Multi-event scheduler
-
Review changes -
-
Download -
Patches
-
Plain diff
A multi-event-scheduler
What's that
This is a scheduler can execute a control and dataflow configuration, similarly to HLTControlFlowMgr in LHCb.
(see https://iopscience.iop.org/article/10.1088/1742-6596/1525/1/012052/pdf if you are not familiar)
Sharing functionality
Much of the functionality that we introduce here is already existent in Moore and the CPU HLT. Specifically how control and dataflow is set up in the configuration: CompositeNodes define control flow constraints and data flow constraints are defined in the background by requiring that a producer of data runs before its consumer. We have ripped out Moore/PyConf functionality for that (MiniPyConf here), specifically the data_flow and components modules.

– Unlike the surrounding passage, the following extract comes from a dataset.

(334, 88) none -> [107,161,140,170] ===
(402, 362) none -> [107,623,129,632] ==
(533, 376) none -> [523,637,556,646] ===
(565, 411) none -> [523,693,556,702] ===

Overall, Allen configuration looks similar to Moore configuration with this setup.
How does it work
-
From the CompositeNode tree that defines the application, we first extract execution masks for all algorithms. Consider a simple tree: You would like to run algorithms A,B,C in a lazy fashion, with a connecting OR. The masks that the scheduler extracts from this tree are given in the Leafs. B only has to run in case A did not pass, and C only if B and A did not pass.
-
For algorithms that appear multiple times, we merge the execution lists with an ANY relationship
-
we simplify the boolean mask expressions using a solver (sympy.simplify)
-
we gather data and control flow dependencies:
- data dependencies are found by backtracing inputs (PyConf feature)
- control flow dependencies are extracted by parsing the simplified boolean expression (from 3.) back into control flow trees and extracting the algorithms.
-
we order algorithms
- data dependencies serve as constraints
- control flow dependencies serve as soft constraints
- we might find ourselves in a position where data & control flow dependencies cannot all be accounted for, in which case we loosen the control flow constraints by loosening the execution mask for one of the algorithms that is insertable according to data dependencies. Generic mask loosening is done by substituting an algorithm in a mask by True or False and then simplifying again. Example:
(A & B) -> loosen by B -> (A & True) | (A & False) -> A
-
we receive an ordered collection of algorithms with their respective execution masks
-
For every unique, nontrivial execution mask we build a combiner algorithm that is inserted in the sequence right before the first algorithm with that execution mask
-
The allen executable sequence is generated and compiled
-
Execution works as follows:
- Algorithms with execution mask
True
are executed on every event - Execution is governed by event lists: Algorithms execute on every event in the event list that they get as input
- Algorithms that can reduce the event list, like the GEC, export one as output, which is then consumed by algorithms with
GEC
as execution mask - For more complicated masks, like
GEC & BLUB
, the combiner algorithms take care of event list union(OR) / intersection(AND) / inversion(NOT) before the algorithm actually executes
- Algorithms with execution mask
Algorithm order optimizations
With every control flow tree there are multiple possible orderings that the scheduler might consider, and the throughput depend on these orders.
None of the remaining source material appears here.